> **Problem**
From the entries that follow, copy exactly the lines beginning at the line holding "7. Closing Section" and continuing through the line holding "- 6. Supplement".

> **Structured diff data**
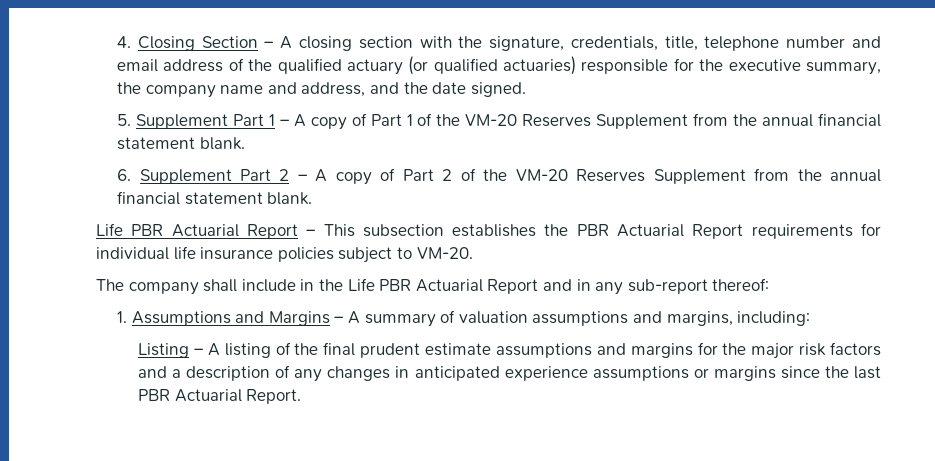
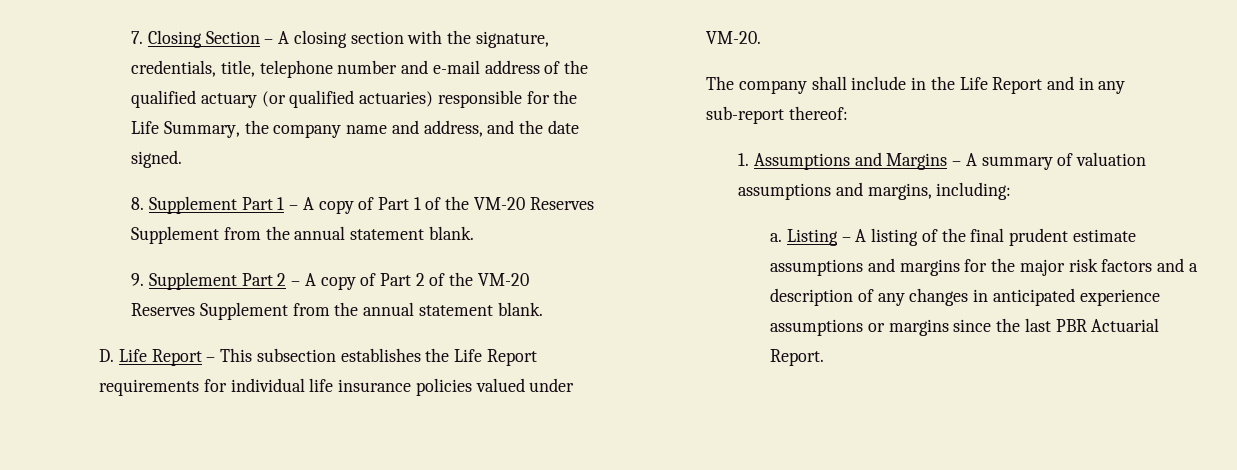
- 4. Closing Section – A closing section with the signature, credentials, title, telephone number and email address of the qualified actuary (or qualified actuaries) responsible for the executive summary, the company name and address, and the date signed.
+ 7. Closing Section – A closing section with the signature, credentials, title, telephone number and e-mail address of the qualified actuary (or qualified actuaries) responsible for the Life Summary, the company name and address, and the date signed.
- 5. Supplement Part 1 – A copy of Part 1 of the VM-20 Reserves Supplement from the annual financial statement blank.
- 6. Supplement Part 2 – A copy of Part 2 of the VM-20 Reserves Supplement from the annual financial statement blank.
- Life PBR Actuarial Report – This subsection establishes the PBR Actuarial Report requirements for individual life insurance policies subject to VM-20.
+ 8. Supplement Part 1 – A copy of Part 1 of the VM-20 Reserves Supplement from the annual statement blank.
+ 9. Supplement Part 2 – A copy of Part 2 of the VM-20 Reserves Supplement from the annual statement blank.
+ D. Life Report – This subsection establishes the Life Report requirements for individual life insurance policies valued under VM-20.
- The company shall include in the Life PBR Actuarial Report and in any sub-report thereof:
+ The company shall include in the Life Report and in any sub-report thereof:
+ a.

> **Written answer**
+ 7. Closing Section – A closing section with the signature, credentials, title, telephone number and e-mail address of the qualified actuary (or qualified actuaries) responsible for the Life Summary, the company name and address, and the date signed.
- 5. Supplement Part 1 – A copy of Part 1 of the VM-20 Reserves Supplement from the annual financial statement blank.
- 6. Supplement Part 2 – A copy of Part 2 of the VM-20 Reserves Supplement from the annual financial statement blank.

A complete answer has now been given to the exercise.